--- Dataset content ---

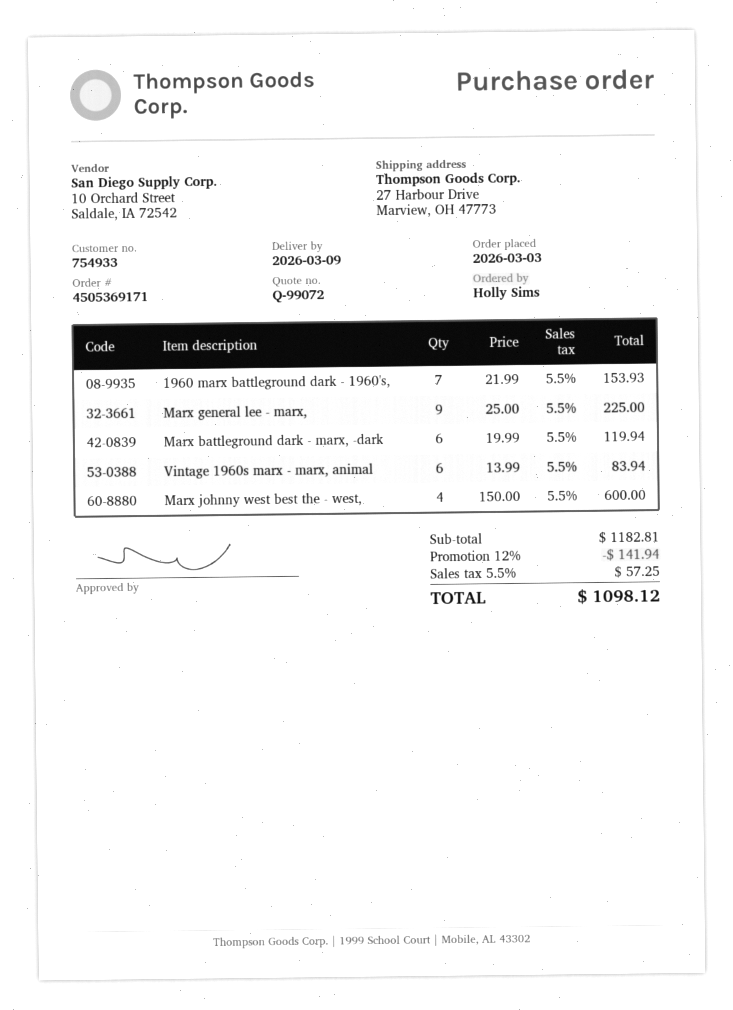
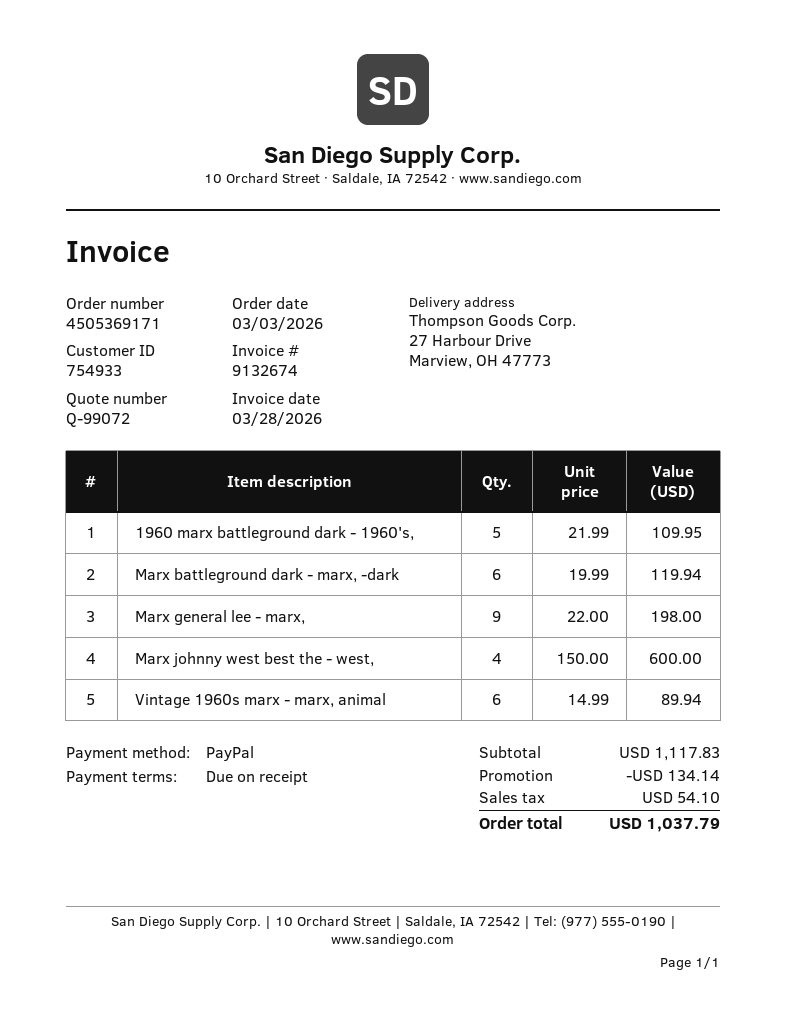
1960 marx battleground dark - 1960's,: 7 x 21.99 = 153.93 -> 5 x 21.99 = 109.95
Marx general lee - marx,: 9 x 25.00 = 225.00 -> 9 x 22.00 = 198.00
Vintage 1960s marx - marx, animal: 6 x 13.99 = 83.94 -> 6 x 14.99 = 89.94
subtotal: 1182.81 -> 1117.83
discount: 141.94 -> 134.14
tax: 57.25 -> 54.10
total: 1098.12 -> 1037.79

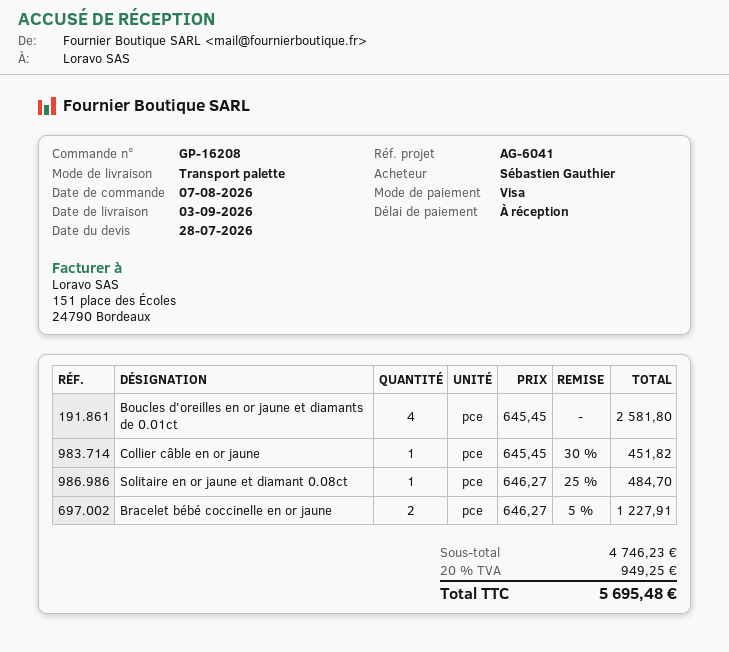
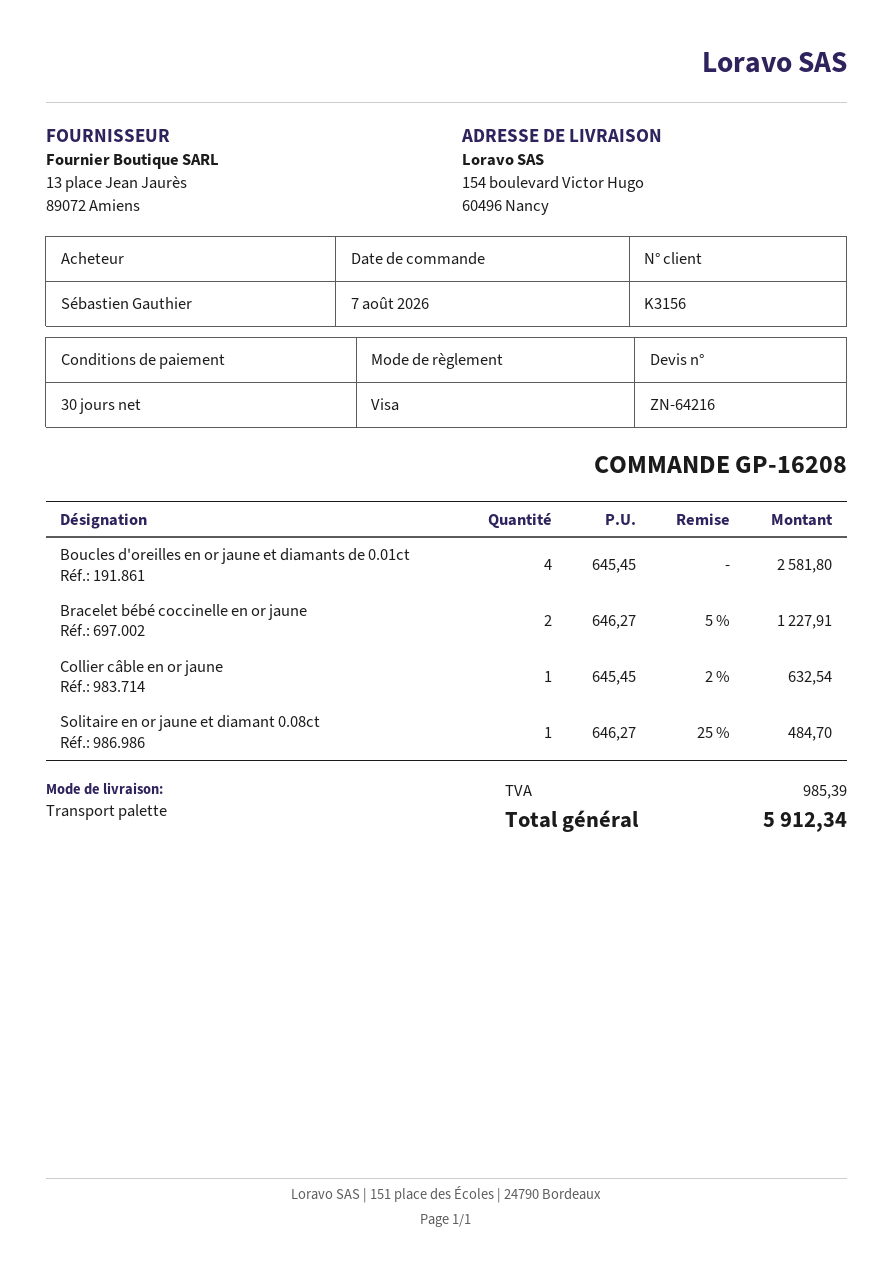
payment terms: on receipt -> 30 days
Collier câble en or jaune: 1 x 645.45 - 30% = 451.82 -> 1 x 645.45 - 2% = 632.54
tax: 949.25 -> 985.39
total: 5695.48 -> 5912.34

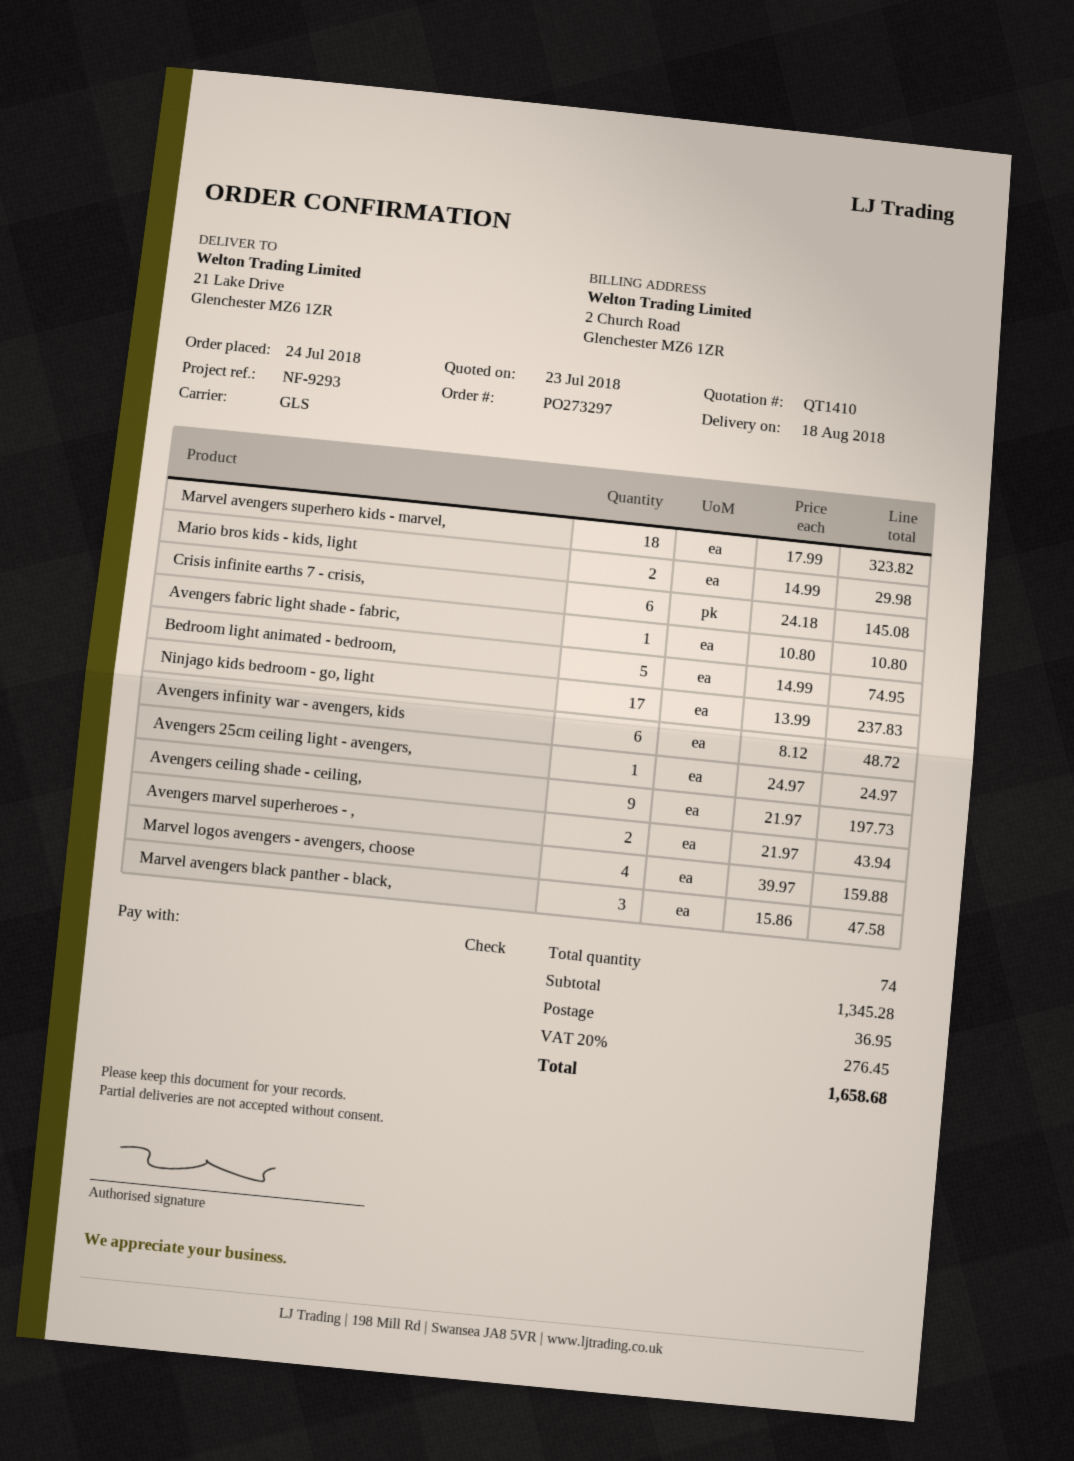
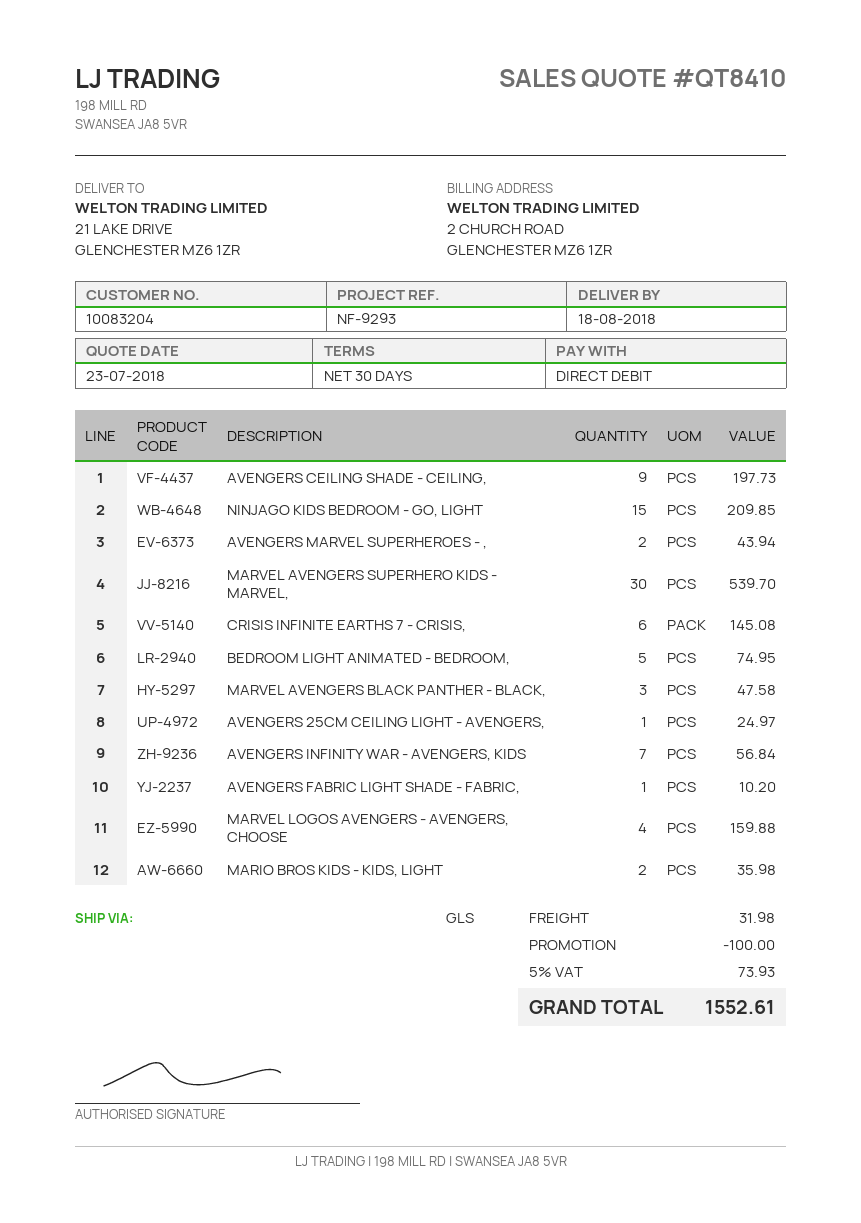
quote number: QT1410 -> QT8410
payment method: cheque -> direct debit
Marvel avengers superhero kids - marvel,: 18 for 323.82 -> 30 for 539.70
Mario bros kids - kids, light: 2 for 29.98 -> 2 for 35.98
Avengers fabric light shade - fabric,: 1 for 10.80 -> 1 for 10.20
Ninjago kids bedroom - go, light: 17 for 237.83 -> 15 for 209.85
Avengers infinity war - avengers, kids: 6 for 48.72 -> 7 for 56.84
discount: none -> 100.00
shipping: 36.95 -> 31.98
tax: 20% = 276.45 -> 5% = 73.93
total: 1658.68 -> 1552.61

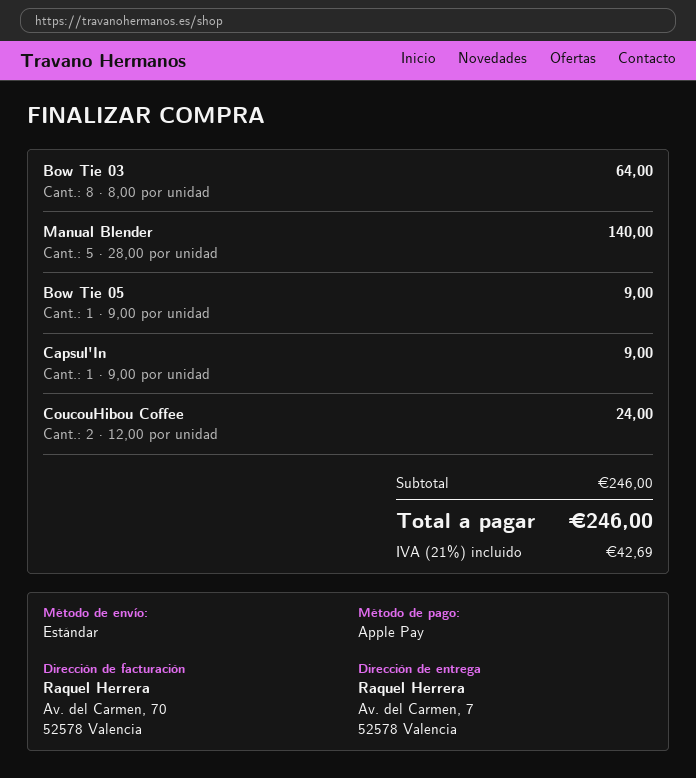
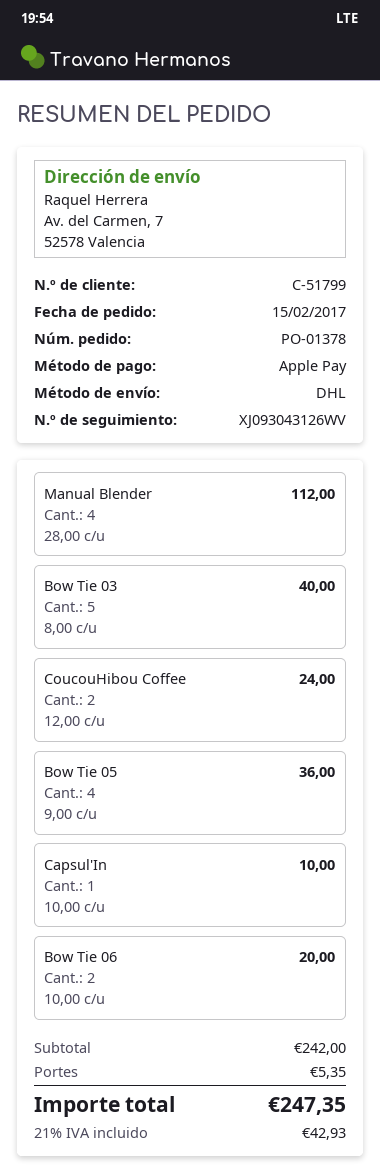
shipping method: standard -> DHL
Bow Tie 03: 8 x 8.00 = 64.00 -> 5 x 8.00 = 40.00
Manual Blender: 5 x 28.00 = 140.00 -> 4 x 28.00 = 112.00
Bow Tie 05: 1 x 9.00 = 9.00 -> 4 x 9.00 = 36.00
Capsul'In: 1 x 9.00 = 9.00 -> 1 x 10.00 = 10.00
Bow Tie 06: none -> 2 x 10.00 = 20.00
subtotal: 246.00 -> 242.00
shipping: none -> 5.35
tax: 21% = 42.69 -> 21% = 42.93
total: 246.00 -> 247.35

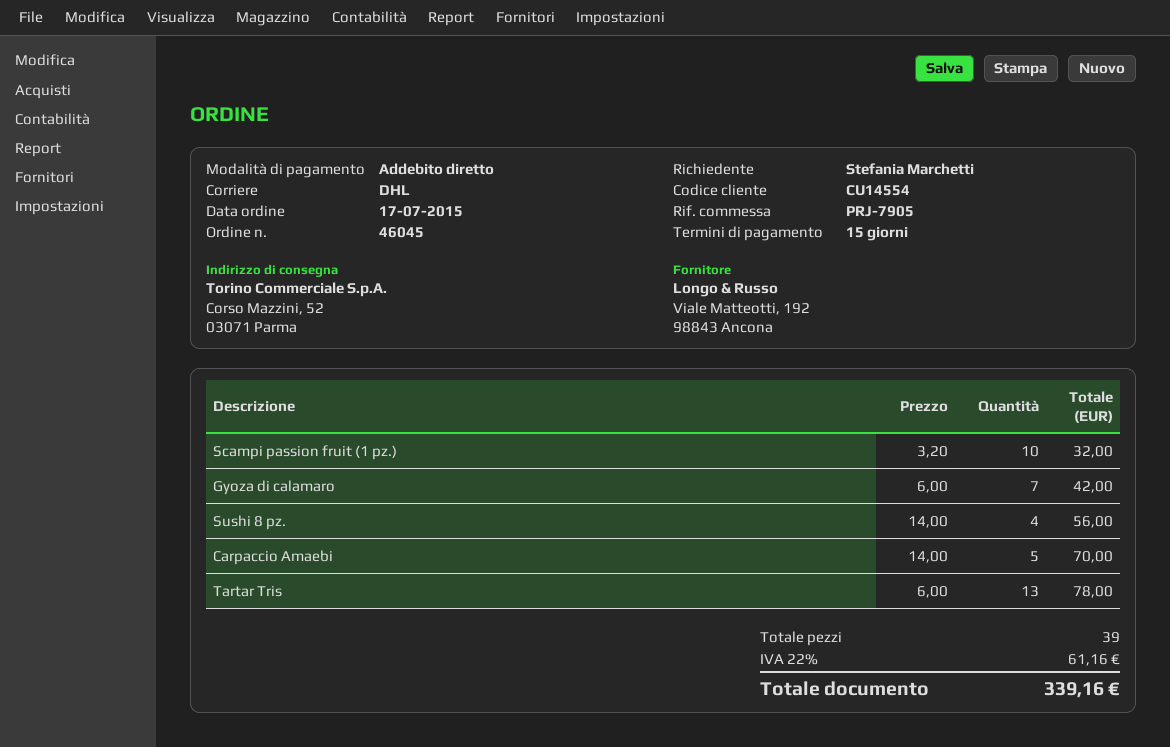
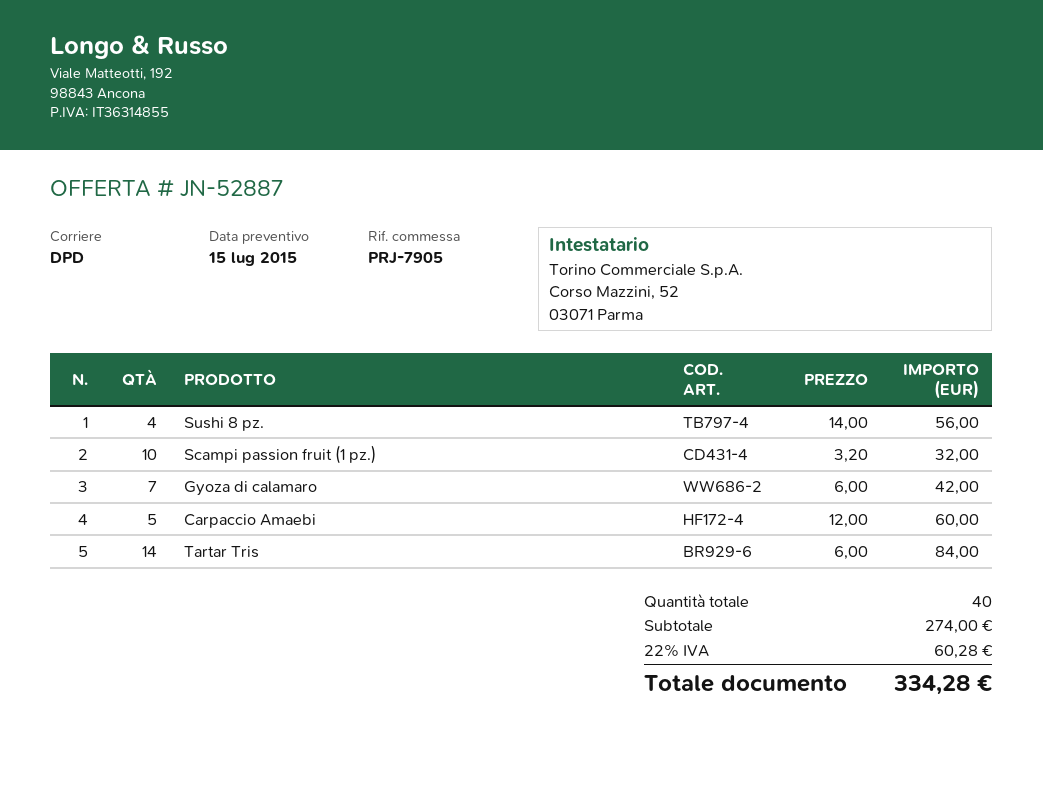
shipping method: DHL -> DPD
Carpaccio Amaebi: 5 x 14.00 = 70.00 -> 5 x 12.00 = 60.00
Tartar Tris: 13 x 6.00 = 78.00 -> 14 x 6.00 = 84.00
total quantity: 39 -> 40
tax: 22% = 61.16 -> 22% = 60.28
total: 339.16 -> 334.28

--- Work required ---
Lines from the records above that hold "marx" are the ones to list.

--- Output of the exercise ---
1960 marx battleground dark - 1960's,: 7 x 21.99 = 153.93 -> 5 x 21.99 = 109.95
Marx general lee - marx,: 9 x 25.00 = 225.00 -> 9 x 22.00 = 198.00
Vintage 1960s marx - marx, animal: 6 x 13.99 = 83.94 -> 6 x 14.99 = 89.94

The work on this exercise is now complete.